(Description of the task): Below are records to transcribe in full and unchanged; omit every picture.
━━━━━━━━━━━━━━━━━━━━
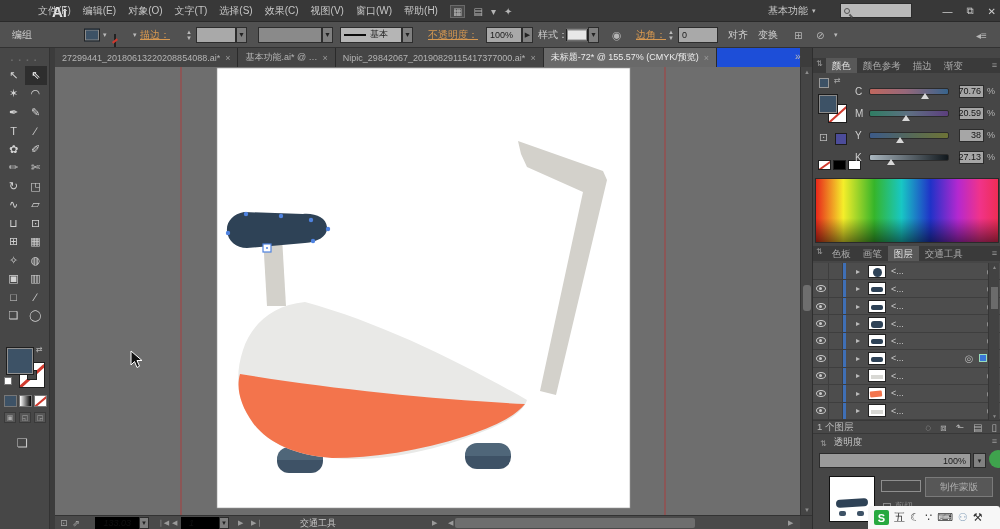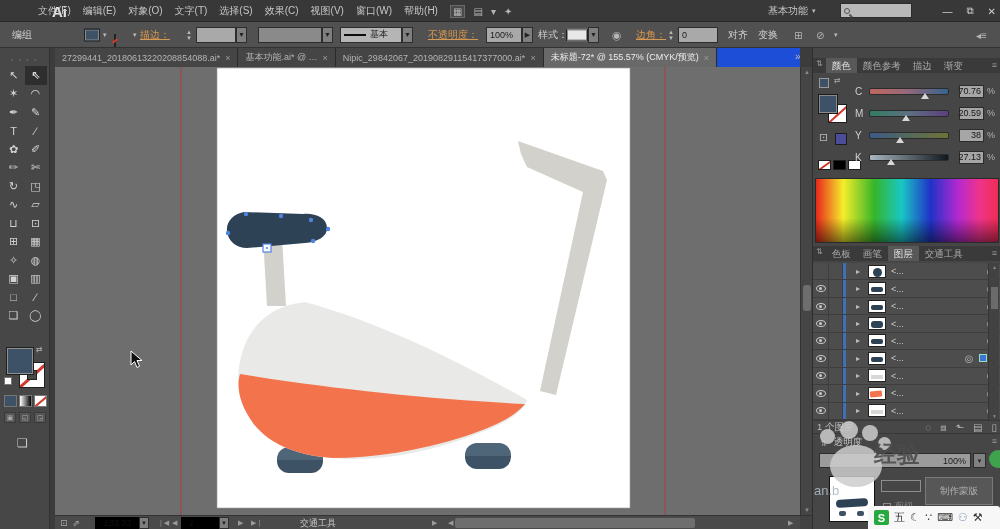--- a/index.html
+++ b/index.html
@@ -144,21 +144,21 @@
   .lf-icons{margin-left:auto;display:flex;gap:9px;font-size:10px;color:#b5b5b5;}
   .transp{position:absolute;left:0;top:385px;width:188px;height:96px;background:#464646;border-top:1px solid #383838;}
   .transp-head{position:absolute;left:4px;top:2px;font-size:9.5px;color:#c6c6c6;display:flex;gap:4px;align-items:center;}
   .blendbox{position:absolute;left:6px;top:19px;width:152px;height:15px;background:#9b9b9b;border:1px solid #2c2c2c;color:#1c1c1c;font-size:9px;display:flex;align-items:center;justify-content:flex-end;padding:0 4px;}
   .blendbtn{position:absolute;left:160px;top:19px;width:13px;height:15px;background:#818181;border:1px solid #2c2c2c;color:#222;font-size:7px;display:flex;align-items:center;justify-content:center;}
   .greendot{position:absolute;left:176px;top:16px;width:18px;height:18px;border-radius:50%;background:#3fa34d;}
   .tthumb{position:absolute;left:16px;top:42px;width:46px;height:46px;background:#fff;border:1px solid #111;}
   .tthumb::before{content:'';position:absolute;left:6px;top:22px;width:32px;height:8px;border-radius:4px;background:#2e4256;transform:rotate(-4deg);}
   .tthumb::after{content:'';position:absolute;left:9px;top:34px;width:7px;height:5px;border-radius:2px;background:#3e5266;box-shadow:18px 0 0 #3e5266;}
   .maskbox{position:absolute;left:68px;top:46px;width:40px;height:12px;border:1px solid #8e8e8e;}
-  .makemask{position:absolute;left:112px;top:43px;width:68px;height:28px;background:#575757;border:1px solid #7a7a7a;color:#b0b0b0;font-size:9.5px;display:flex;align-items:center;justify-content:center;}
+  .makemask{position:absolute;left:112px;top:43px;width:68px;height:20px;background:#575757;border:1px solid #7a7a7a;color:#b0b0b0;font-size:9.5px;display:flex;align-items:center;justify-content:center;}
   .cliprow{position:absolute;left:70px;top:66px;display:flex;align-items:center;gap:4px;color:#8a8a8a;font-size:9px;}
   .clipbox{width:8px;height:8px;border:1px solid #8a8a8a;}
 
   
   .watermark{position:absolute;left:810px;top:415px;width:190px;height:95px;pointer-events:none;z-index:50;}
   .paw{position:absolute;background:#cdcdcd;opacity:.85;border-radius:50%;}
   .wm-text{position:absolute;left:64px;top:24px;font-size:23px;font-weight:bold;color:#4c4c4c;opacity:.9;}
   .wm-sub{position:absolute;left:4px;top:68px;font-size:13px;color:#a9b6c2;opacity:.9;}
   .ime{position:absolute;left:868px;top:506px;width:132px;height:23px;background:#f7f7f7;border-radius:3px 3px 0 0;display:flex;align-items:center;gap:5px;padding:0 6px;z-index:60;}
   .ime-item{font-size:11px;color:#333;}
@@ -571,29 +571,20 @@
       <div class="tthumb"></div>
       <div class="maskbox"></div>
       <div class="makemask">制作蒙版</div>
       <div class="cliprow">
         <span class="clipbox"></span>
         <span>剪切</span>
       </div>
     </div>
   </section>
 
-  <div class="watermark">
-    <span class="paw" style="left:20px;top:30px;width:52px;height:42px"></span>
-    <span class="paw" style="left:10px;top:14px;width:15px;height:15px"></span>
-    <span class="paw" style="left:30px;top:6px;width:18px;height:18px"></span>
-    <span class="paw" style="left:52px;top:10px;width:16px;height:16px"></span>
-    <span class="paw" style="left:68px;top:22px;width:13px;height:13px"></span>
-    <span class="wm-text">经验</span>
-    <span class="wm-sub">an.b</span>
-  </div>
 
   <div class="ime" id="imebar">
       <span class="ime-s">S</span>
       <span class="ime-item">五</span>
       <span class="ime-item">☾</span>
       <span class="ime-item">∵</span>
       <span class="ime-item">⌨</span>
       <span class="ime-item ime-user">⚇</span>
       <span class="ime-item">⚒</span>
     </div>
━━━━━━━━━━━━━━━━━━━━
(Answer space):
--- a/index.html
+++ b/index.html
@@ -144,21 +144,21 @@
   .lf-icons{margin-left:auto;display:flex;gap:9px;font-size:10px;color:#b5b5b5;}
   .transp{position:absolute;left:0;top:385px;width:188px;height:96px;background:#464646;border-top:1px solid #383838;}
   .transp-head{position:absolute;left:4px;top:2px;font-size:9.5px;color:#c6c6c6;display:flex;gap:4px;align-items:center;}
   .blendbox{position:absolute;left:6px;top:19px;width:152px;height:15px;background:#9b9b9b;border:1px solid #2c2c2c;color:#1c1c1c;font-size:9px;display:flex;align-items:center;justify-content:flex-end;padding:0 4px;}
   .blendbtn{position:absolute;left:160px;top:19px;width:13px;height:15px;background:#818181;border:1px solid #2c2c2c;color:#222;font-size:7px;display:flex;align-items:center;justify-content:center;}
   .greendot{position:absolute;left:176px;top:16px;width:18px;height:18px;border-radius:50%;background:#3fa34d;}
   .tthumb{position:absolute;left:16px;top:42px;width:46px;height:46px;background:#fff;border:1px solid #111;}
   .tthumb::before{content:'';position:absolute;left:6px;top:22px;width:32px;height:8px;border-radius:4px;background:#2e4256;transform:rotate(-4deg);}
   .tthumb::after{content:'';position:absolute;left:9px;top:34px;width:7px;height:5px;border-radius:2px;background:#3e5266;box-shadow:18px 0 0 #3e5266;}
   .maskbox{position:absolute;left:68px;top:46px;width:40px;height:12px;border:1px solid #8e8e8e;}
-  .makemask{position:absolute;left:112px;top:43px;width:68px;height:28px;background:#575757;border:1px solid #7a7a7a;color:#b0b0b0;font-size:9.5px;display:flex;align-items:center;justify-content:center;}
+  .makemask{position:absolute;left:112px;top:43px;width:68px;height:20px;background:#575757;border:1px solid #7a7a7a;color:#b0b0b0;font-size:9.5px;display:flex;align-items:center;justify-content:center;}
   .cliprow{position:absolute;left:70px;top:66px;display:flex;align-items:center;gap:4px;color:#8a8a8a;font-size:9px;}
   .clipbox{width:8px;height:8px;border:1px solid #8a8a8a;}
 
   
   .watermark{position:absolute;left:810px;top:415px;width:190px;height:95px;pointer-events:none;z-index:50;}
   .paw{position:absolute;background:#cdcdcd;opacity:.85;border-radius:50%;}
   .wm-text{position:absolute;left:64px;top:24px;font-size:23px;font-weight:bold;color:#4c4c4c;opacity:.9;}
   .wm-sub{position:absolute;left:4px;top:68px;font-size:13px;color:#a9b6c2;opacity:.9;}
   .ime{position:absolute;left:868px;top:506px;width:132px;height:23px;background:#f7f7f7;border-radius:3px 3px 0 0;display:flex;align-items:center;gap:5px;padding:0 6px;z-index:60;}
   .ime-item{font-size:11px;color:#333;}
@@ -571,29 +571,20 @@
       <div class="tthumb"></div>
       <div class="maskbox"></div>
       <div class="makemask">制作蒙版</div>
       <div class="cliprow">
         <span class="clipbox"></span>
         <span>剪切</span>
       </div>
     </div>
   </section>
 
-  <div class="watermark">
-    <span class="paw" style="left:20px;top:30px;width:52px;height:42px"></span>
-    <span class="paw" style="left:10px;top:14px;width:15px;height:15px"></span>
-    <span class="paw" style="left:30px;top:6px;width:18px;height:18px"></span>
-    <span class="paw" style="left:52px;top:10px;width:16px;height:16px"></span>
-    <span class="paw" style="left:68px;top:22px;width:13px;height:13px"></span>
-    <span class="wm-text">经验</span>
-    <span class="wm-sub">an.b</span>
-  </div>
 
   <div class="ime" id="imebar">
       <span class="ime-s">S</span>
       <span class="ime-item">五</span>
       <span class="ime-item">☾</span>
       <span class="ime-item">∵</span>
       <span class="ime-item">⌨</span>
       <span class="ime-item ime-user">⚇</span>
       <span class="ime-item">⚒</span>
     </div>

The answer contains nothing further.